A lot of passing comments have been made from supportive adults in my life, its only now that I realise how much they have affected me. A trusted teacher once told me that I was ‘behaving like a little girl’ and was ‘too old to be feeling this way’. I was told to ‘stop wasting people’s time’ and I was ‘being a burden and impacting my friends too much.’ They even said that I shouldn’t be so unhappy because my family always went on nice holidays.

I was regarded as being ‘too difficult to deal with’ which didn’t correlate with how I had been seen previously. When it wasn’t an easy fix, they thought I wasn’t trying to help myself and were frustrated.

My feelings were completely dismissed, and I was told that ‘I hadn’t experienced any trauma so I shouldn’t be struggling’.

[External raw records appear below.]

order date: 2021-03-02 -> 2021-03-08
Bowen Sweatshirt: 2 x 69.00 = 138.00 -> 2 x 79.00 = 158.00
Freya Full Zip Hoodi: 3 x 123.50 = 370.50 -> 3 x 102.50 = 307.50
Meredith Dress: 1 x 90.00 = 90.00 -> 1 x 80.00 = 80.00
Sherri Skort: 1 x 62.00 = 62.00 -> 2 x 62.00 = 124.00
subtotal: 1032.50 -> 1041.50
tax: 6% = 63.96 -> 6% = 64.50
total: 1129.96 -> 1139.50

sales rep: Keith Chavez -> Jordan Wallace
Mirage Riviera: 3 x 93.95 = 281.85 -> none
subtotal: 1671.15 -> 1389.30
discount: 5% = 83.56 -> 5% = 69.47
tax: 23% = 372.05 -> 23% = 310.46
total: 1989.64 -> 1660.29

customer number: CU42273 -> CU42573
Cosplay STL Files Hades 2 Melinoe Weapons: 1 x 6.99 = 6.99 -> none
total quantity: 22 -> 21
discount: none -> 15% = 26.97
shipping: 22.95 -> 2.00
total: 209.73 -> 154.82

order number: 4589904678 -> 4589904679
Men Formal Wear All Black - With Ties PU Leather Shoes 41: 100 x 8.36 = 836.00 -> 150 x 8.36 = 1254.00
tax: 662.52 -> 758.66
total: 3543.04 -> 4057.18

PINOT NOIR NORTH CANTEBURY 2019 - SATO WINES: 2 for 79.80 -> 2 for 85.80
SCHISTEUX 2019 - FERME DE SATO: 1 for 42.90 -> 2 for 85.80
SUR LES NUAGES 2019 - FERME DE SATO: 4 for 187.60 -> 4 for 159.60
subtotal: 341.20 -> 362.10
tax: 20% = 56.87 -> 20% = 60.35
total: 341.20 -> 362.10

This fed into my own disbelief about myself and how I was portraying what I was going through and made me feel even more isolated.

I wasn’t allowed to complete my Bronze Duke of Edinburgh expedition because I was a liability. I wasn’t even allowed to go on a walk around the city with my group as a practice. I felt demonised for what I was going through, completely misunderstood and not trusted.

These comments all came from trusted adults and, being a young teenager myself, I believed them. I had no explanation for how I was feeling so it became internalised. These remarks still go through my head daily and have stopped me getting help when I really needed it, because I was afraid of people thinking the same things.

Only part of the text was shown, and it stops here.